Becker traces the explosion in world leisure travel to Arthur Frommer, whose best-selling book, Europe on 5 Dollars a Day was originally published for soldiers on R&R in the 1950s and was subsequently followed by his travel books for other parts of the world. Countries began to realize what an economic boon travellers could be. Add in the fall of the Berlin Wall, the collapse of the Soviet Union, cheaper TransAtlantic travel, and the rest is history.

Some of Becker’s statements about this unregulated industry may startle you as she addresses the effects of tourism on various cities and countries. Consider these facts:

Travel & Tourism is one of the world’s largest industries and accounts for 9% of global GDP.

Almost 260 million people around the world are associated or employed by the travel and tourism industry, far more than those employed in the global chemical, mining, communication, auto manufacturing and financial services sectors.

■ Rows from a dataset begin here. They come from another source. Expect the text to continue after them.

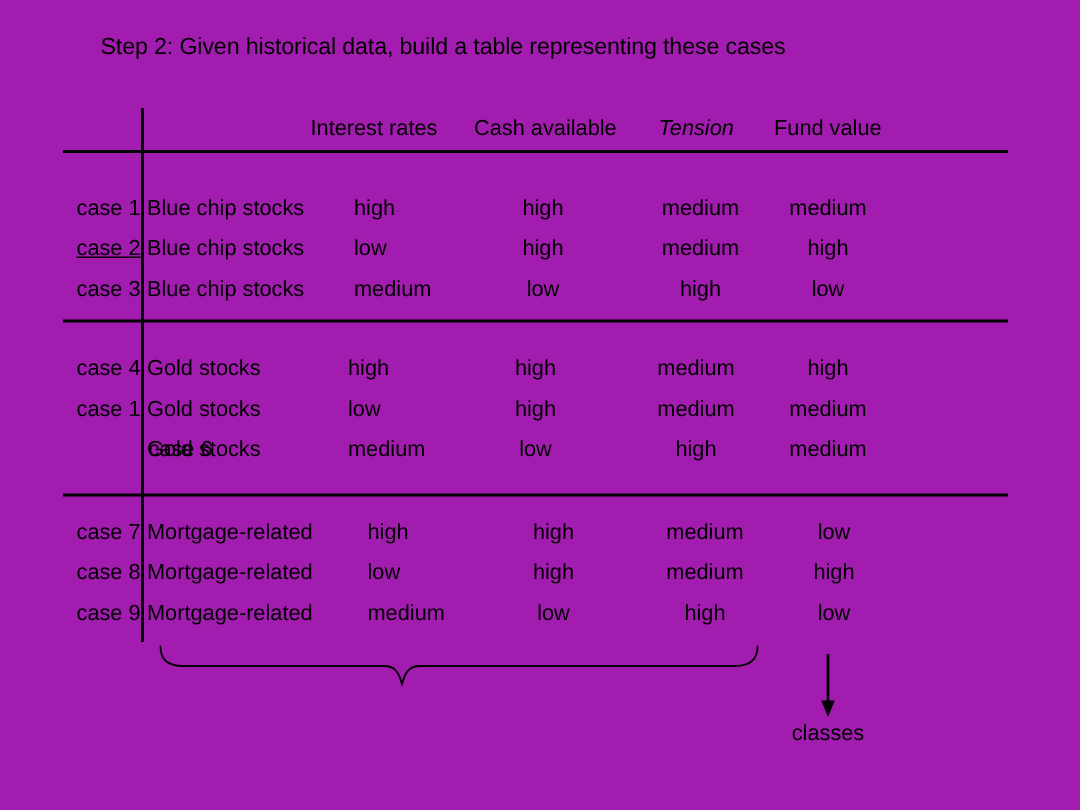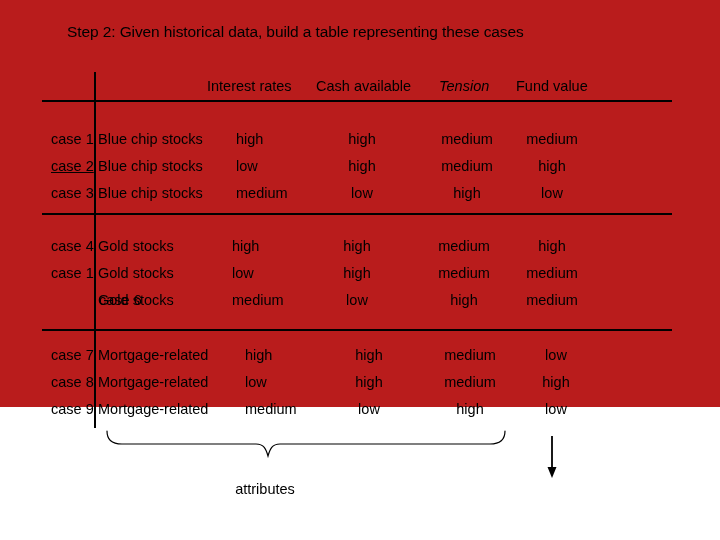--- a/index.html
+++ b/index.html
@@ -17,8 +17,8 @@
   #slide {
     position: relative;
     width: 720px;
-    height: 407px;
-    background: #b91c1c;
+    height: 540px;
+    background: #a21caf;
   }
 
   

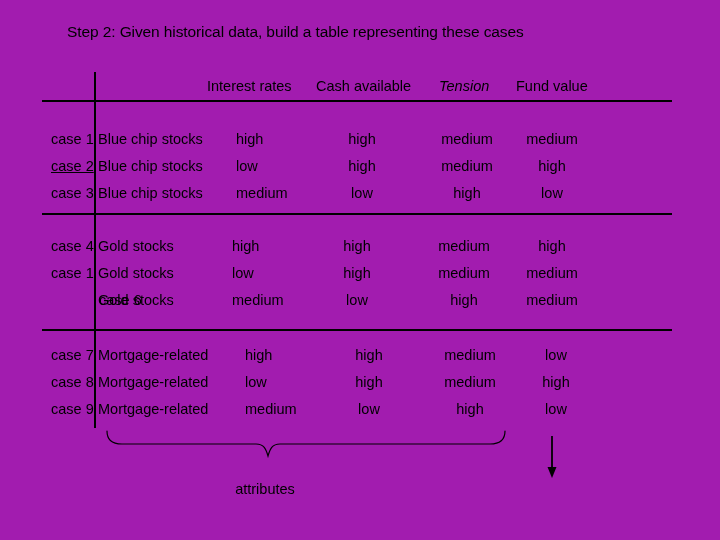--- a/index.html
+++ b/index.html
@@ -199,7 +199,6 @@
     </svg>
   </div>
 
-  <div class="annot-label" id="label-attributes">attributes</div>
 
 </div>
 

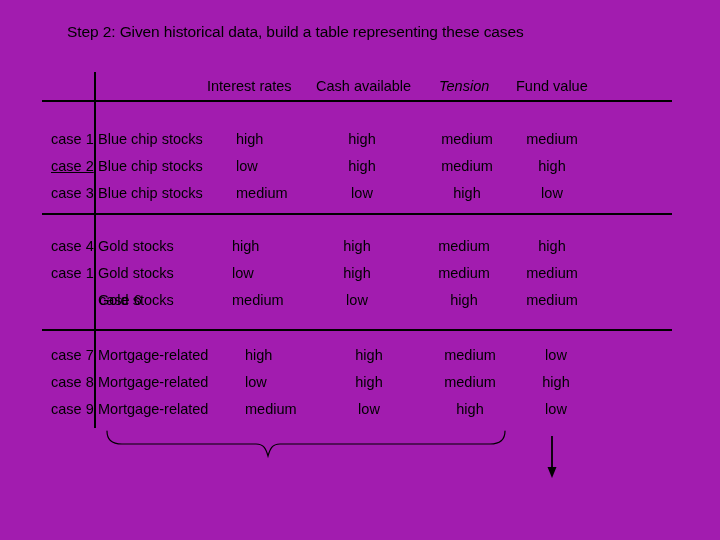--- a/index.html
+++ b/index.html
@@ -199,6 +199,7 @@
     </svg>
   </div>
 
+  <div class="annot-label" id="label-classes">classes</div>
 
 </div>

Here’s how the tourism surge has worked out in some locations:

Cambodia has opened up its sacred temples at Angkor Wat with little regard for maintaining and protecting the site for future generations. The overwhelming number of tourists may be wearing down the delicate ancient stones surrounding the temple. And, the  highways and mega hotels built to support the tourism onslaught have undermined the country’s water table, weakening the ground around the sacred site while raw sewage from the hotels flows directly into the rivers.

In Venice, a dozen cruise ships are ‘parked’ daily, leaving their engines running in port as thousands of cruisers disembark to  see the city’s famous landmarks. The ships clog the canals and substantially pollute the already polluted air and water. The large influx of tourists is blamed on the rising cost of living by many Venetians making the city effectively too expensive for the natives to live in. This has caused population shrinkage, the closing of many of the small bakeries and trattorias that Italy is known for and the shuttering of many of the famous Venetian glass factories on the nearby Murano islands. When tourists buy Murano or Venetian beads these days, it is likely that they are either cheap imports or beads not manufactured by native Venetian glassblowers but rather by the Chinese who have been brought to Italy as a cheap labor supply.

In Dubai, the shimmering principality has taken conspicuous consumerism to new heights with its hotels, restaurants, shopping malls, nightlife and indoor ski slopes. Much of this has been built and maintained by foreign laborers sent to work and live in substandard conditions most developed countries would not tolerate. Dubai is centrally located in the Middle East and is receiving millions of tourists from that region of the world as well as from the Far East, Europe and America. The need for fresh water continues to be a problem in the area and the desalination plants used to produce potable water are a major source of carbon emissions damaging the Gulf’s ecosystem.

The cruise industry employs people who seem to have the best job in the world, sailing through beautiful waters and visiting islands and areas of the world they might otherwise never see. However, their pay is so poor that it’s incomprehensible — some waiters, busboys and ship stewards can  make as little as $50 a month-not a day, but a month, with little or no days off for months at a time. They do share in tips but this still doesn’t bring them up to what would be considered a fair wage. This modern day version of indentured servitude is one of the reasons most cruise lines have their ships registered in countries that will not interfere with the employee/employer relationship. It appears that this industry is the wild, wild west of travel because there is no international governance board which regulates cruise lines policies.

As grim as some of the facts are, all is not lost since some countries have acted judiciously to protect their natural assets while welcoming travellers and still benefiting economically from these relationships. France (winemaking) and Costa Rica (green tourism) stand out as stellar examples of keeping their heritages vibrant and not compromising to the world of tourism.

Before you plan your next trip, why not read Becker’s book to educate yourself on the impact of your travelling?